Once you have browned the meat, deglaze the pot with the cup of bourbon.  If you have a gas stove, be careful at this step!  You will be met with a cloud of bourbony goodness.  Stir the browned bits on the bottom of the pot, and then add the garlic, chopped thyme, celery and carrots to the pot.  Give them a quick saute, about 3 minutes or so, enough to coat the veggies with the little sauce you’ve just made.

Add the ribs back to the pot, standing them up in the vegetables.  Pour the beef broth over the contents of the pot.  Toss the sprigs of thyme on top and carefully stir in the granulated garlic.  Cover the pot tightly with the lid, and place in the oven for 3 to 3 1/2 hours.

The greatest thing about this is that you put it in the oven, and walk away.

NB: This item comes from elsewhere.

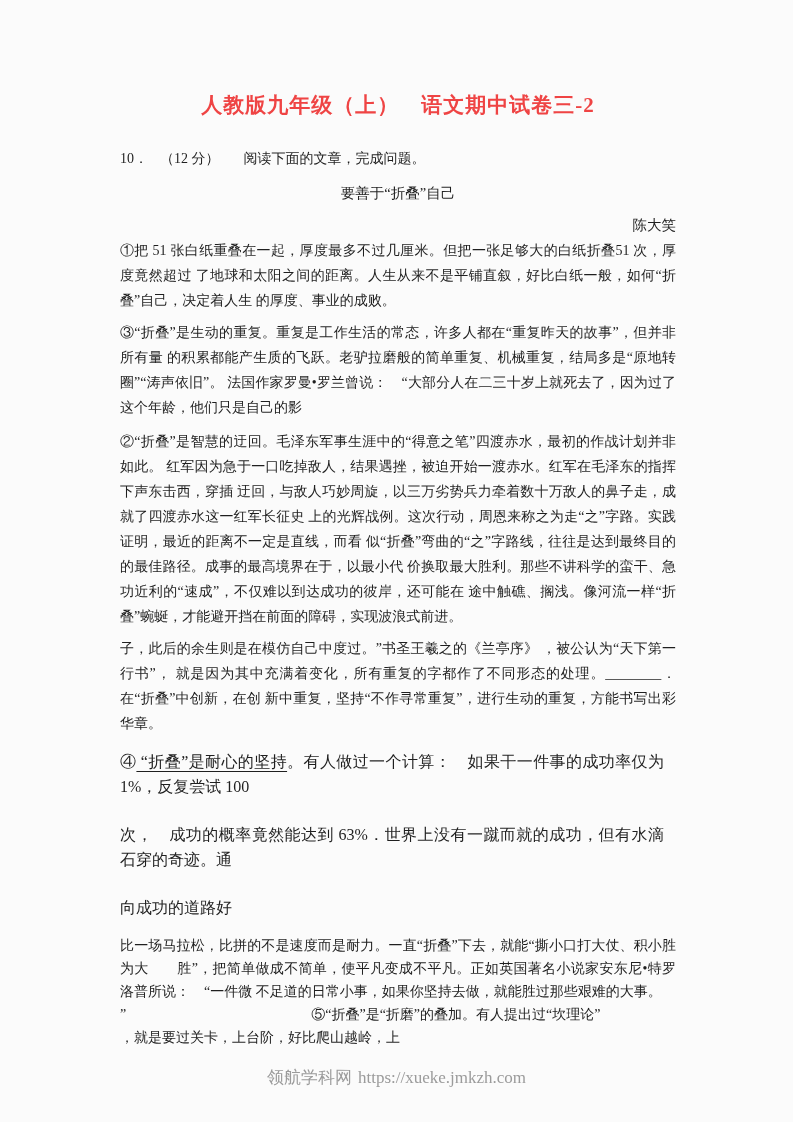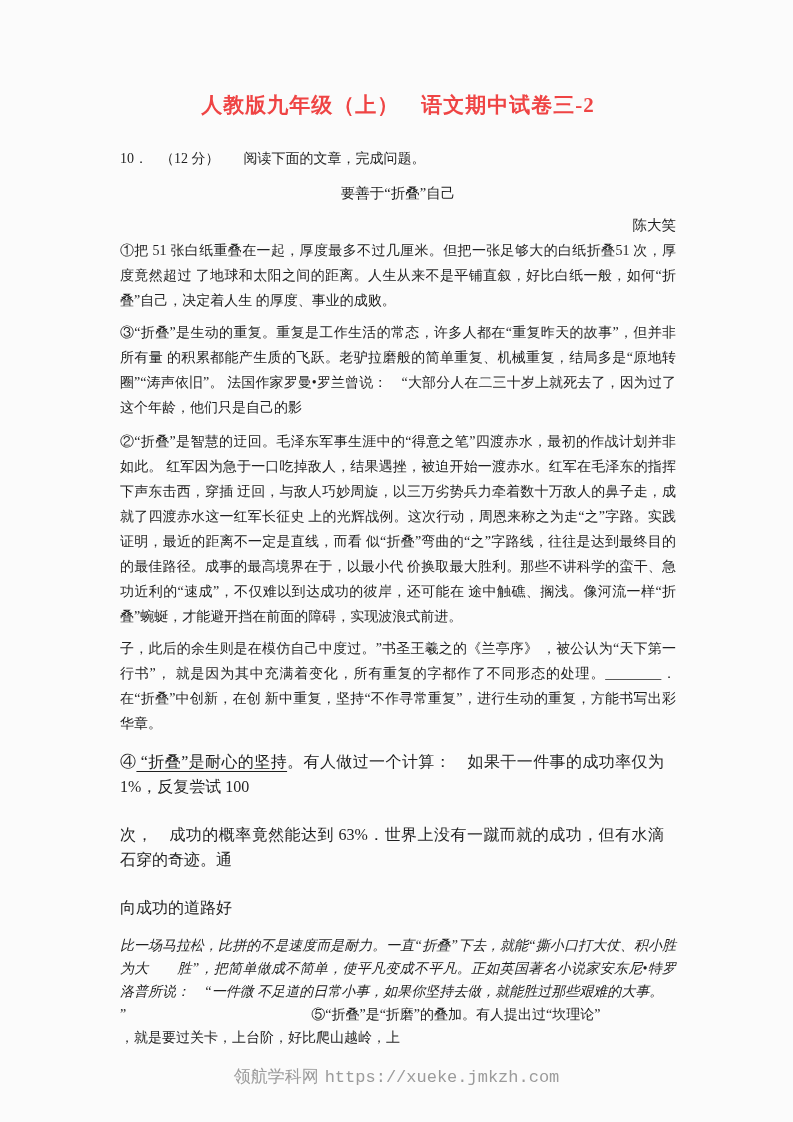"比一场马拉松，比拼的不是速度而是耐力。一直“折叠”下去，就能“撕小口打大仗、积小" .para-p5 { font-style: italic -> none }
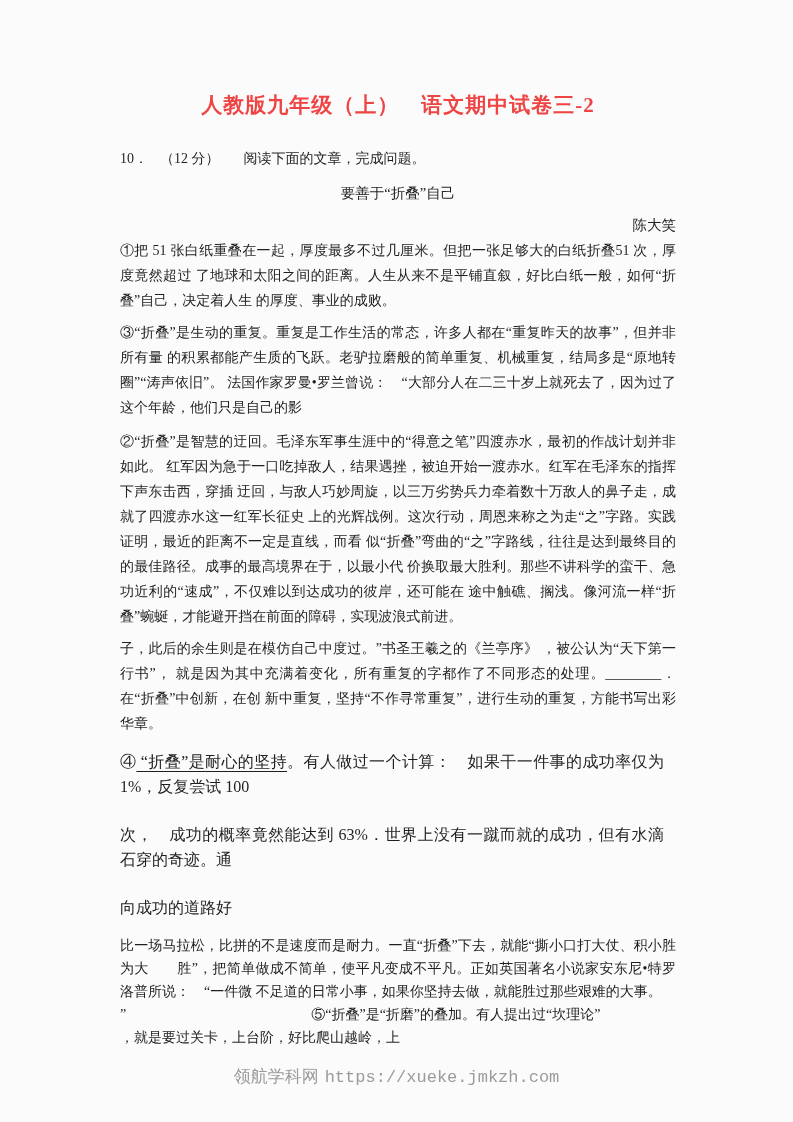"领航学科网 https://xueke.jmkzh.com" .footer { font-family: Liberation Mono, monospace -> Liberation Serif, serif }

As for the polenta, that was easy to make too.  You need:

  • 1 cup polenta (or cornmeal)
  • 3 cups water
  • 1 teaspoon salt
  • 1 tablespoon butter
  • 1/2 cup cheddar cheese
  • 1 tablespoon shredded Parmigiano Reggiano
  • 2 teaspoons chopped fresh thyme

In a large saucepan, bring 3 cups of water to a boil.  Add the salt, and slowly pour the polenta into the boiling water in a steady stream, whisking it in.  Once all the polenta has been added and incorporated into the water, turn the heat down to low.  Allow this to cook over low heat, stirring frequently for 15-20 minutes.  When the polenta is cooked, stir in the butter until it melts, and then stir in the cheeses and thyme until evenly distributed and melted through.

The short ribs recipe makes enough for 3 people to have two short ribs apiece, plus veggies.  The polenta recipe makes about 6 cups, so there may be leftovers.